→ **What the task requires**
Set down each line of the records once more, precisely, and omit the pictures.

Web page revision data
------------------------
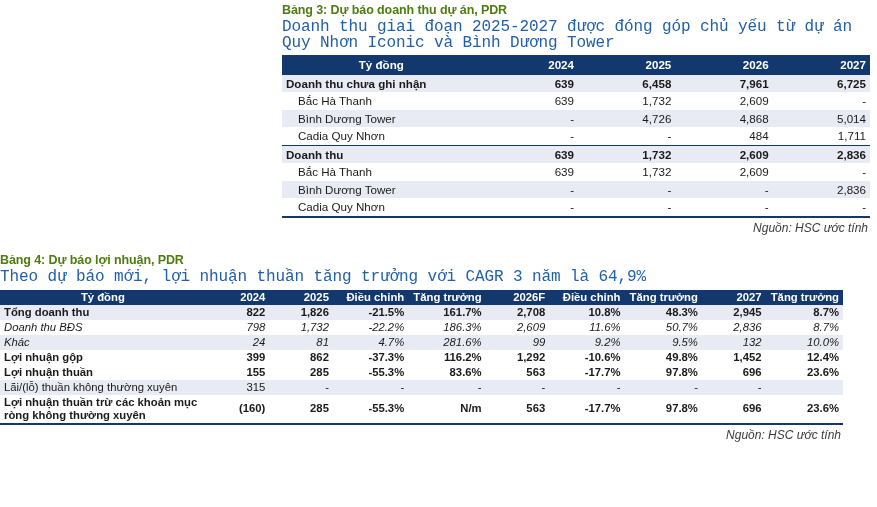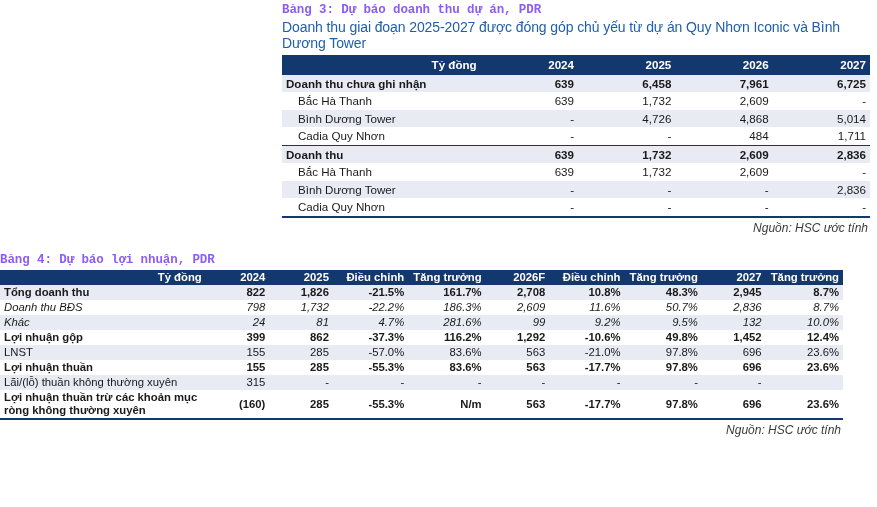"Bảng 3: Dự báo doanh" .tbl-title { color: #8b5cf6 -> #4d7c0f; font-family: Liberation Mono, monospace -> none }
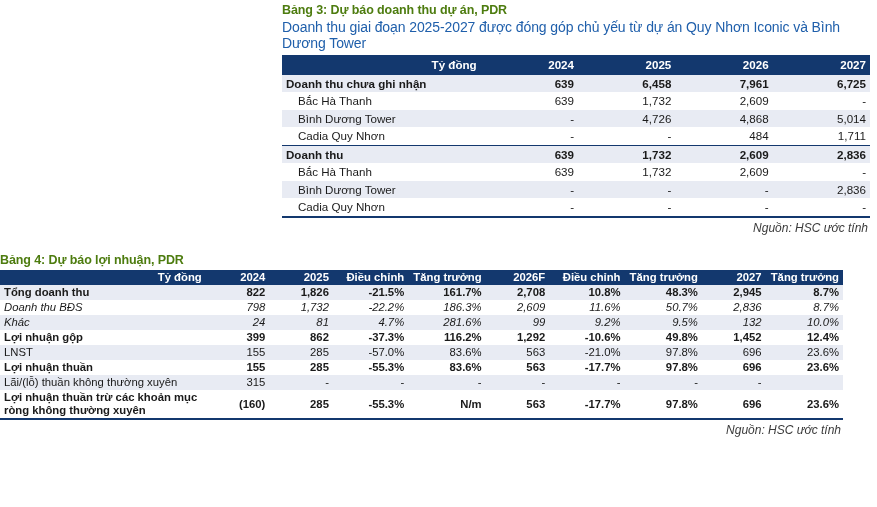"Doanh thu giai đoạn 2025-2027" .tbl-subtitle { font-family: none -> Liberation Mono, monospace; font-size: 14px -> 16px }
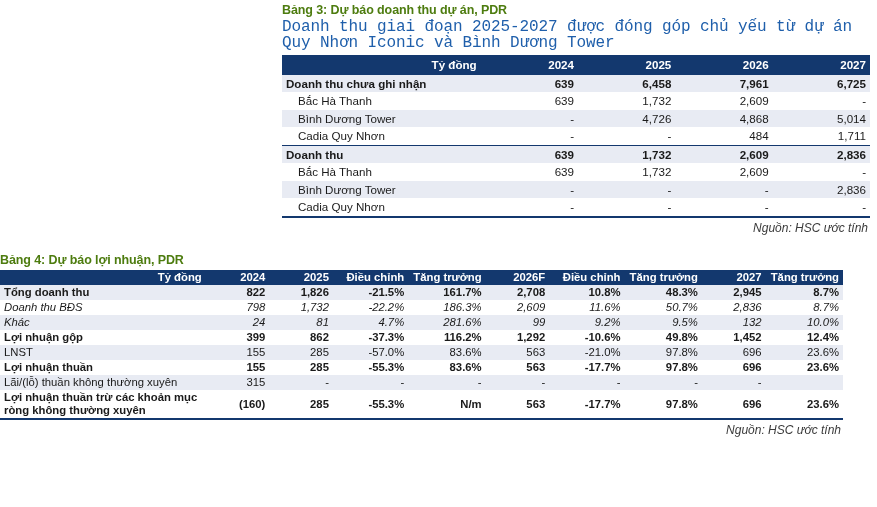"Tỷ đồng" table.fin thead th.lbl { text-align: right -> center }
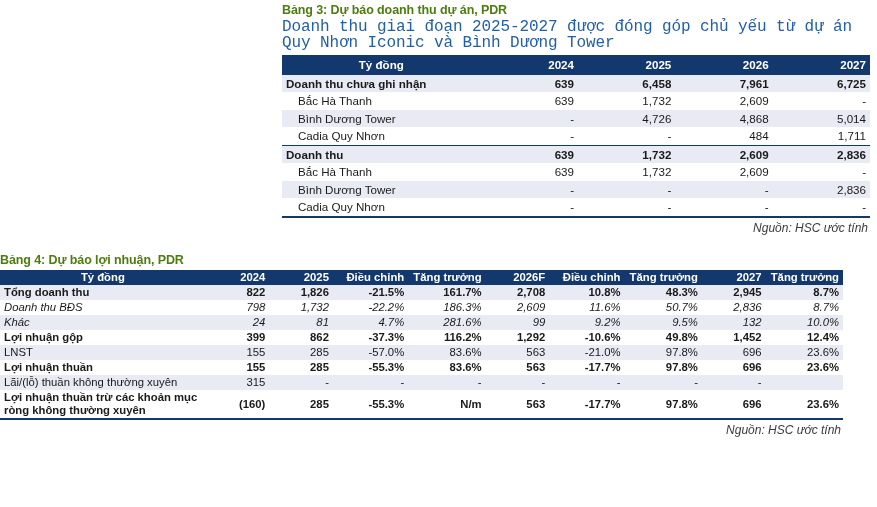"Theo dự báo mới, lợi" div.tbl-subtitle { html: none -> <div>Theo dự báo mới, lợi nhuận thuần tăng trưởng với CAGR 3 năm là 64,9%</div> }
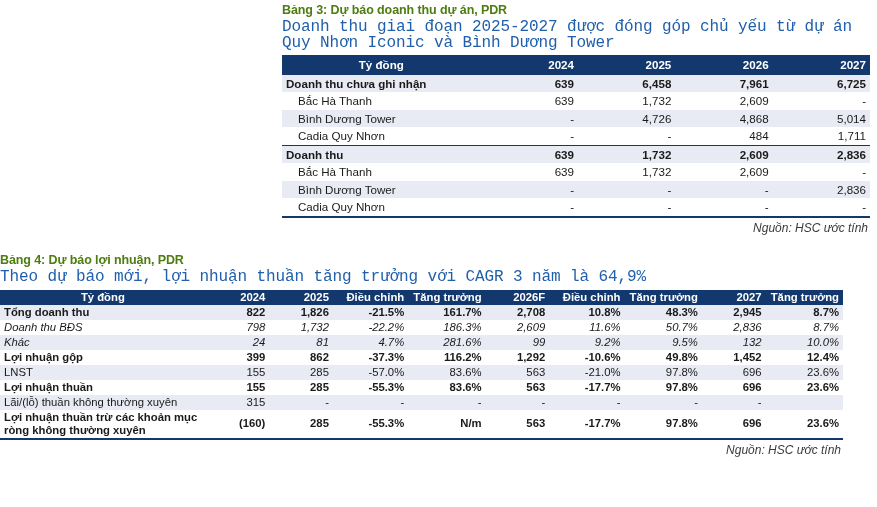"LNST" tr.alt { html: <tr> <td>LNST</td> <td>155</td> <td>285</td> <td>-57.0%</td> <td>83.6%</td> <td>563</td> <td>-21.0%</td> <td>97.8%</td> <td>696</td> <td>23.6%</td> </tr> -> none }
------------------------
→ **Answer space**
"Bảng 3: Dự báo doanh" .tbl-title { color: #8b5cf6 -> #4d7c0f; font-family: Liberation Mono, monospace -> none }
"Doanh thu giai đoạn 2025-2027" .tbl-subtitle { font-family: none -> Liberation Mono, monospace; font-size: 14px -> 16px }
"Tỷ đồng" table.fin thead th.lbl { text-align: right -> center }
"Theo dự báo mới, lợi" div.tbl-subtitle { html: none -> <div>Theo dự báo mới, lợi nhuận thuần tăng trưởng với CAGR 3 năm là 64,9%</div> }
"LNST" tr.alt { html: <tr> <td>LNST</td> <td>155</td> <td>285</td> <td>-57.0%</td> <td>83.6%</td> <td>563</td> <td>-21.0%</td> <td>97.8%</td> <td>696</td> <td>23.6%</td> </tr> -> none }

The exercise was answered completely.